## ACTIVITY
This exercise calls for the line with "(100%) in 24.06s", the line with "- Different versions", and all lines between them in the material below, output exactly and with no other lines.

■ ■ ■ ■

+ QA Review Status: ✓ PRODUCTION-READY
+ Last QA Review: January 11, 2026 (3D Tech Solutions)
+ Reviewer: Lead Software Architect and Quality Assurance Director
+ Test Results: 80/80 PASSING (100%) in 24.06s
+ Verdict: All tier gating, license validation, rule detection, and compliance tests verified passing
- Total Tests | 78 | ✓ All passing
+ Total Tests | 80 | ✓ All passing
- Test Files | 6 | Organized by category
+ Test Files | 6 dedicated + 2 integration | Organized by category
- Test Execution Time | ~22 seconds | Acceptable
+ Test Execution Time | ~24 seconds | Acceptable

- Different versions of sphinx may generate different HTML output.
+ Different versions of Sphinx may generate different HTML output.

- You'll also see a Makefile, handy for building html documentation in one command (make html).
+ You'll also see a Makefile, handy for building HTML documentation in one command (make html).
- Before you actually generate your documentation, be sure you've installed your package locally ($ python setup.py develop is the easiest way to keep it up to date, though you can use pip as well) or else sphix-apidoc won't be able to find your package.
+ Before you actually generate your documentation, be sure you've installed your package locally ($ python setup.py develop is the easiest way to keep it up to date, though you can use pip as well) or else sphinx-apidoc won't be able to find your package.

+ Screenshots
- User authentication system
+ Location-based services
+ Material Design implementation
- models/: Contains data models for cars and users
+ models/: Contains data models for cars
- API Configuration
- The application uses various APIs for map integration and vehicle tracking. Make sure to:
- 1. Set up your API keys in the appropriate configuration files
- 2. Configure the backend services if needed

■ ■ ■ ■

## TASK ANSWER
+ Test Results: 80/80 PASSING (100%) in 24.06s
+ Verdict: All tier gating, license validation, rule detection, and compliance tests verified passing
- Total Tests | 78 | ✓ All passing
+ Total Tests | 80 | ✓ All passing
- Test Files | 6 | Organized by category
+ Test Files | 6 dedicated + 2 integration | Organized by category
- Test Execution Time | ~22 seconds | Acceptable
+ Test Execution Time | ~24 seconds | Acceptable

- Different versions of sphinx may generate different HTML output.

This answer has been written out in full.